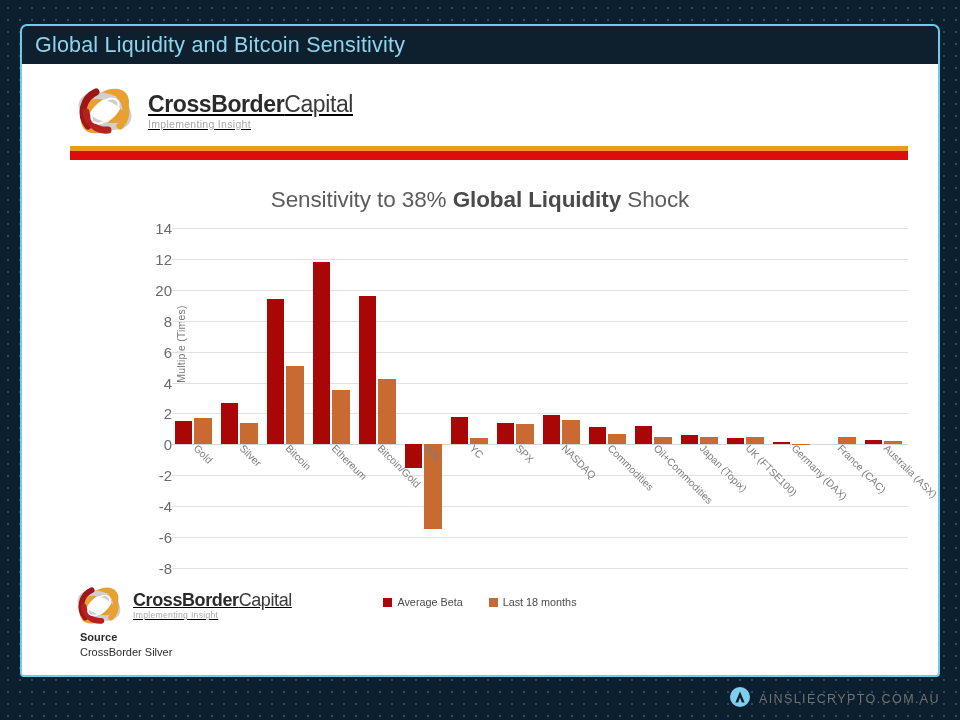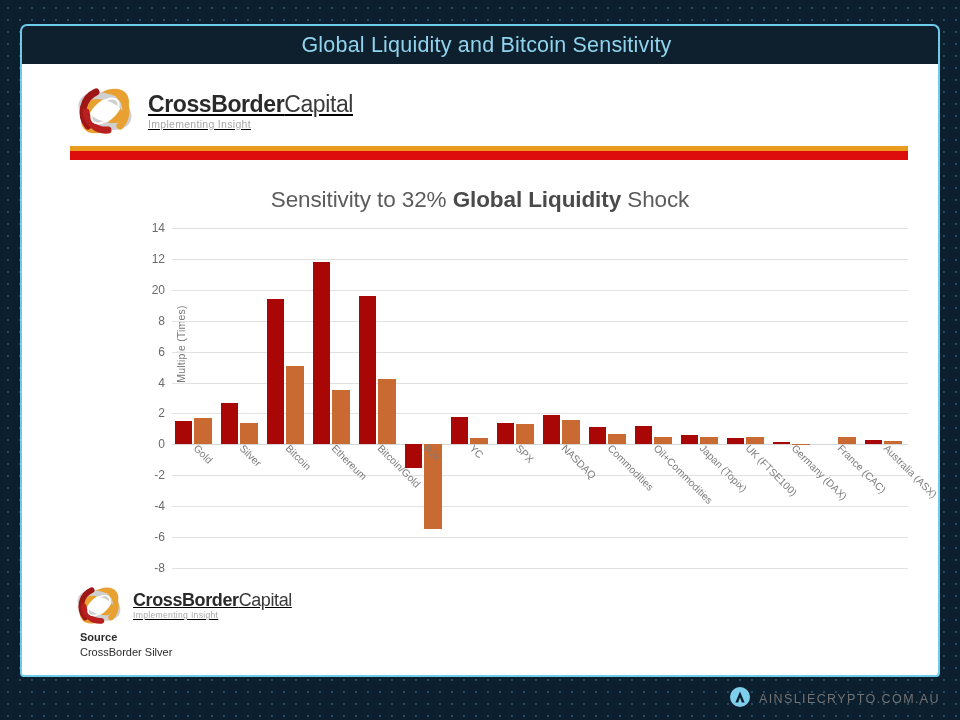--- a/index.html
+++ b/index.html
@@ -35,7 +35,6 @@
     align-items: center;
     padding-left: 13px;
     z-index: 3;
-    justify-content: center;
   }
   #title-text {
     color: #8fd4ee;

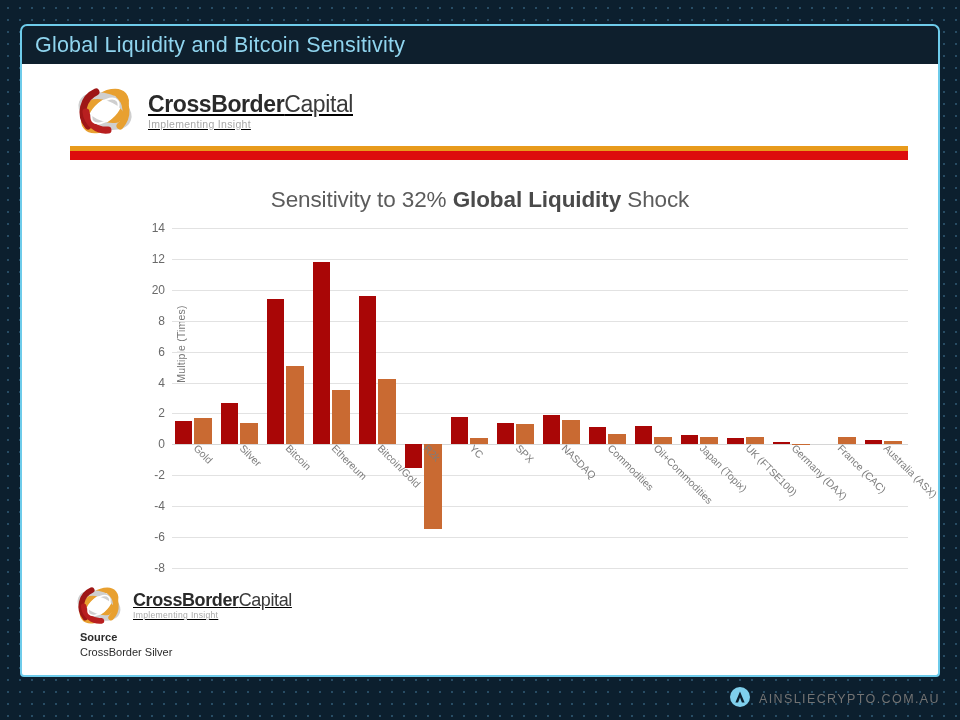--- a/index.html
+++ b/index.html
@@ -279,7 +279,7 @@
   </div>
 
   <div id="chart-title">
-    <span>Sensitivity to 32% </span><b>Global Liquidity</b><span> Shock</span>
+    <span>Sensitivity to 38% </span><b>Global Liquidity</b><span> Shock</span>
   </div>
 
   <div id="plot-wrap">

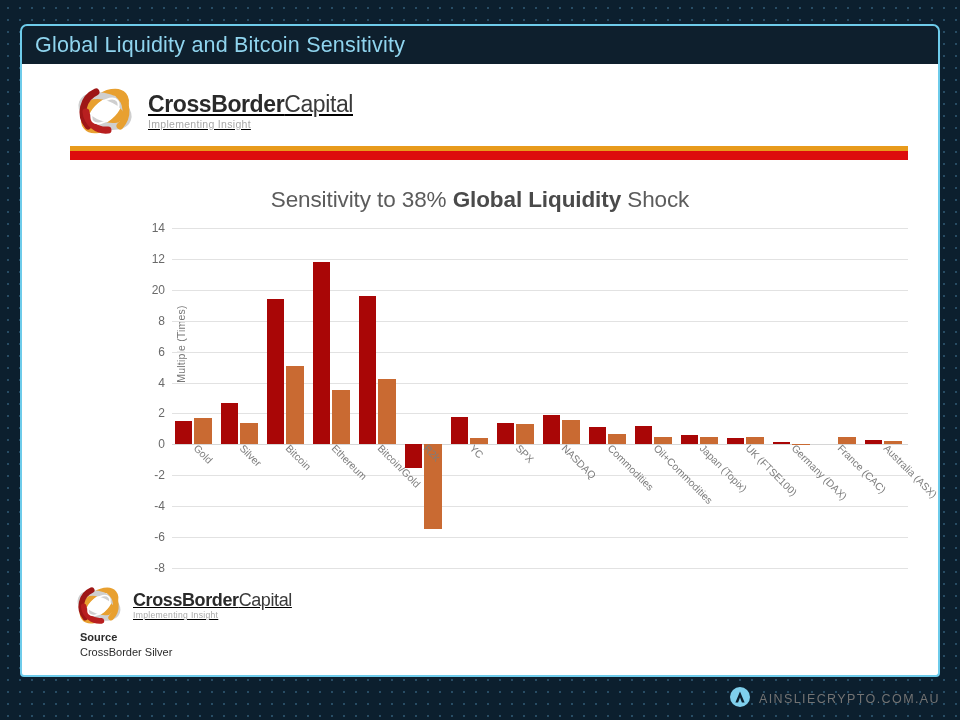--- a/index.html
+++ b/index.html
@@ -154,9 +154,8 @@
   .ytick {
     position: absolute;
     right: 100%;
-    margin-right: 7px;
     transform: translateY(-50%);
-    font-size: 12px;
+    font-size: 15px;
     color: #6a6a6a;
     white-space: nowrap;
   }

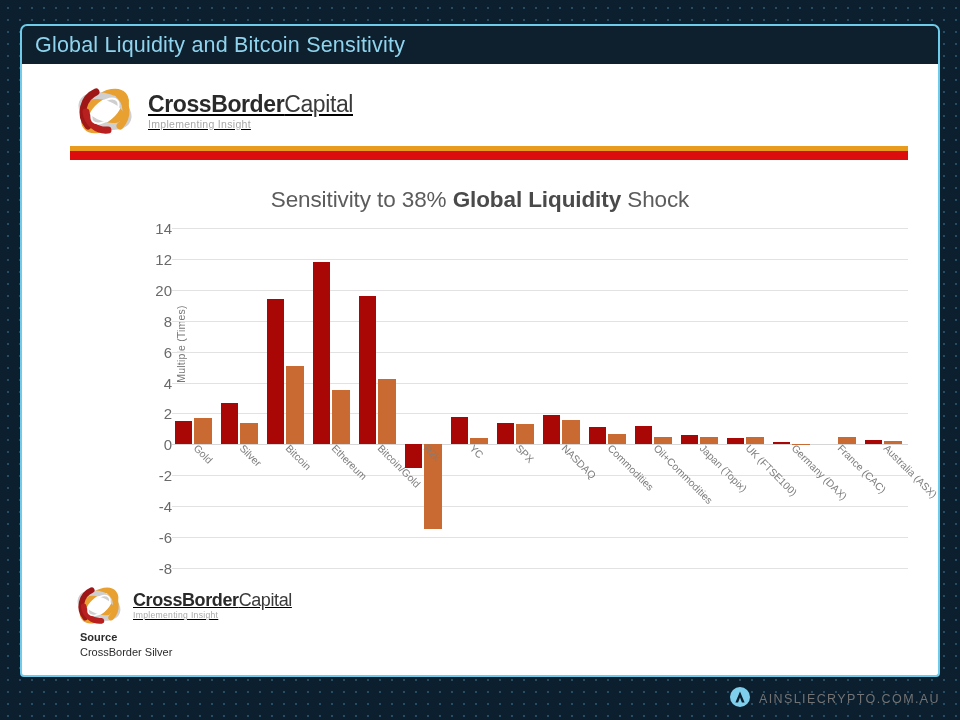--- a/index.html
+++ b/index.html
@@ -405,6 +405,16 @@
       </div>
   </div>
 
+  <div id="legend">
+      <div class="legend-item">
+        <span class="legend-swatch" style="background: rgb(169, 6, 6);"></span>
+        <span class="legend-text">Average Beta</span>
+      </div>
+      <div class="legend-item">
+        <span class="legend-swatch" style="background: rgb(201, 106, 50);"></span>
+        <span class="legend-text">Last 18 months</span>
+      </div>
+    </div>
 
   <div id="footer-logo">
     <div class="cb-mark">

◇ ◇ ◇ ◇

[Brief] Each record above must be retyped exactly, minus its pictures.

[Reply]
--- a/index.html
+++ b/index.html
@@ -35,7 +35,6 @@
     align-items: center;
     padding-left: 13px;
     z-index: 3;
-    justify-content: center;
   }
   #title-text {
     color: #8fd4ee;

--- a/index.html
+++ b/index.html
@@ -279,7 +279,7 @@
   </div>
 
   <div id="chart-title">
-    <span>Sensitivity to 32% </span><b>Global Liquidity</b><span> Shock</span>
+    <span>Sensitivity to 38% </span><b>Global Liquidity</b><span> Shock</span>
   </div>
 
   <div id="plot-wrap">

--- a/index.html
+++ b/index.html
@@ -154,9 +154,8 @@
   .ytick {
     position: absolute;
     right: 100%;
-    margin-right: 7px;
     transform: translateY(-50%);
-    font-size: 12px;
+    font-size: 15px;
     color: #6a6a6a;
     white-space: nowrap;
   }

--- a/index.html
+++ b/index.html
@@ -405,6 +405,16 @@
       </div>
   </div>
 
+  <div id="legend">
+      <div class="legend-item">
+        <span class="legend-swatch" style="background: rgb(169, 6, 6);"></span>
+        <span class="legend-text">Average Beta</span>
+      </div>
+      <div class="legend-item">
+        <span class="legend-swatch" style="background: rgb(201, 106, 50);"></span>
+        <span class="legend-text">Last 18 months</span>
+      </div>
+    </div>
 
   <div id="footer-logo">
     <div class="cb-mark">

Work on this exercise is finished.